I went back and forth between Mirkwood and Rivendell and ended up choosing Mirkwood. I have always loved nature and felt most comfortbale in nature, plus i would love to live in a forest and improve my archery skills.


----------



## Ghan-buri-ghan (Dec 11, 2003)

Hmph. Big tree house in Druadan forest. 

Sign outside: No horses allowed!

(as me and the kids go swingin through the trees)


----------



## arisen pheonix (Dec 16, 2003)

that place thats all icy....and i cannot for the life of me remember what its called.....theres a land somewhere in middle earth...perhaps there are hobbitskimos there?


----------



## Starbrow (Dec 20, 2003)

Ithilien sounds like a lovely place to be in the woods. I'd love to be a part of healing the land of the effects of the War.


----------



## Galadriel (Dec 20, 2003)

I would love to live in Lothlorien. It's got elves! Plus it's so beautiful there.


----------



## ShootingStar (Dec 31, 2003)

Its Rivendell for me!
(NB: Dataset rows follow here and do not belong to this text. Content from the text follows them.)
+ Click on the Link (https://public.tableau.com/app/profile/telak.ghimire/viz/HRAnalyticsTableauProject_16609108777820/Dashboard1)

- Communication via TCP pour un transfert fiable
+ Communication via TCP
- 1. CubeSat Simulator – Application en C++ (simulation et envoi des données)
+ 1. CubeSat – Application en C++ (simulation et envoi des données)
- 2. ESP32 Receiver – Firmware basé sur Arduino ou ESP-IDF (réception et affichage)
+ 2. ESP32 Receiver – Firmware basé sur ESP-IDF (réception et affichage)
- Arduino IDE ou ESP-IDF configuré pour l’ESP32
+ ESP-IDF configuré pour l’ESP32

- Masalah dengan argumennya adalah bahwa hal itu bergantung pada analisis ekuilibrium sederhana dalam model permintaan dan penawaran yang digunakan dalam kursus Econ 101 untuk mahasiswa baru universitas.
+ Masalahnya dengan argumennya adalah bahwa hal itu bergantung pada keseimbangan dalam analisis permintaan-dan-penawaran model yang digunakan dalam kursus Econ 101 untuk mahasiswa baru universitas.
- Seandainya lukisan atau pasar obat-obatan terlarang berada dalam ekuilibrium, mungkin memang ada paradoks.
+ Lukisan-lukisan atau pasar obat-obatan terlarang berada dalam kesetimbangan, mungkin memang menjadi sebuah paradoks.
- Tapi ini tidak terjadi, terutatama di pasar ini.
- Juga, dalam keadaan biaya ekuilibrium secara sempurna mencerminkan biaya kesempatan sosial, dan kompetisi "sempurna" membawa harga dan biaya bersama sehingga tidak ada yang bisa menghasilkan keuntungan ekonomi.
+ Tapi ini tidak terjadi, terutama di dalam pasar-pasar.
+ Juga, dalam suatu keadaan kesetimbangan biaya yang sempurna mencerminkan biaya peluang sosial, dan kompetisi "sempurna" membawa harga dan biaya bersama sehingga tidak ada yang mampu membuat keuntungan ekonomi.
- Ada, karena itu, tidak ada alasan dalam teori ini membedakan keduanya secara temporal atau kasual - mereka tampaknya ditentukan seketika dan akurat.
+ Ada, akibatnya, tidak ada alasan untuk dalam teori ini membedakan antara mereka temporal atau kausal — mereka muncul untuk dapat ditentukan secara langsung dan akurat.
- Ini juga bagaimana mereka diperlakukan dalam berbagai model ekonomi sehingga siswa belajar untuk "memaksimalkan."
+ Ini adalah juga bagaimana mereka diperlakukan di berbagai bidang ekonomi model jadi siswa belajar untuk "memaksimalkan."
Let me quote Master Samwise on this one: "There's something of everything here, if you understand me: the Shire and the Golden Wood and Gondor and king's houses and inns and meadows and mountains all mixed."
But I could only live in Rivendell after a long stay in the Shire. I'm so short I might just blend in with the hobbits anyway. After I get tired of too much peace and quiet I'll move on to Rivendell (like Bilbo, but without the trolls and dragons in between!).


----------



## Jesse (Dec 31, 2003)

I would live in Fangorn Forest. I like the Ents.


----------



## Barliman Butterbur (Dec 31, 2003)

Maegnas said:


> I would like to see where the pepole on TTF would like to live, so I dicied to post this thread.



Bree!

Lotho


----------



## LadyRanger (Dec 31, 2003)

I would choose to live in Rivendell. Nice place, peaceful  . But then the Shire seems like the place to be with the parties and such. I would live in Rivendell and visit the Shire often to party....lol   .


----------



## Éomond (Dec 31, 2003)

Rohan, prefferibly in Edoras. The plains would be nice, and to ride alot, and have a horse. And to see the beauty of the Golden Hall everyday shure would be a plus.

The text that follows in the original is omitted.